§ Data to examine
☆ ☆ ☆ ☆

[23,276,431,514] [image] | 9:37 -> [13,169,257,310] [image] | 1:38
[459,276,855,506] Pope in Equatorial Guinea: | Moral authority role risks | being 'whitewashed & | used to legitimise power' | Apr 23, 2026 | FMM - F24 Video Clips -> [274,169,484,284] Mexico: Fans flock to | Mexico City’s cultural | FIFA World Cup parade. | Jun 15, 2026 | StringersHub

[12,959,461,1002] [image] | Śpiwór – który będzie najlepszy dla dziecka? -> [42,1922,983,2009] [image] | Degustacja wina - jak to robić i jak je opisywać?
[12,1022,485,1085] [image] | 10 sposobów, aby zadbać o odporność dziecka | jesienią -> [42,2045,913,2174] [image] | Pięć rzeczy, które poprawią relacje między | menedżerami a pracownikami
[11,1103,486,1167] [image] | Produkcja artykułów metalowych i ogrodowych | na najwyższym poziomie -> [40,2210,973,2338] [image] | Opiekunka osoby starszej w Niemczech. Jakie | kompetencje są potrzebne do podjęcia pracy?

☆ ☆ ☆ ☆

§ Task statement
Only the number of lines in the data that hold "dziecka" should be stated.

§ Answer to the problem
2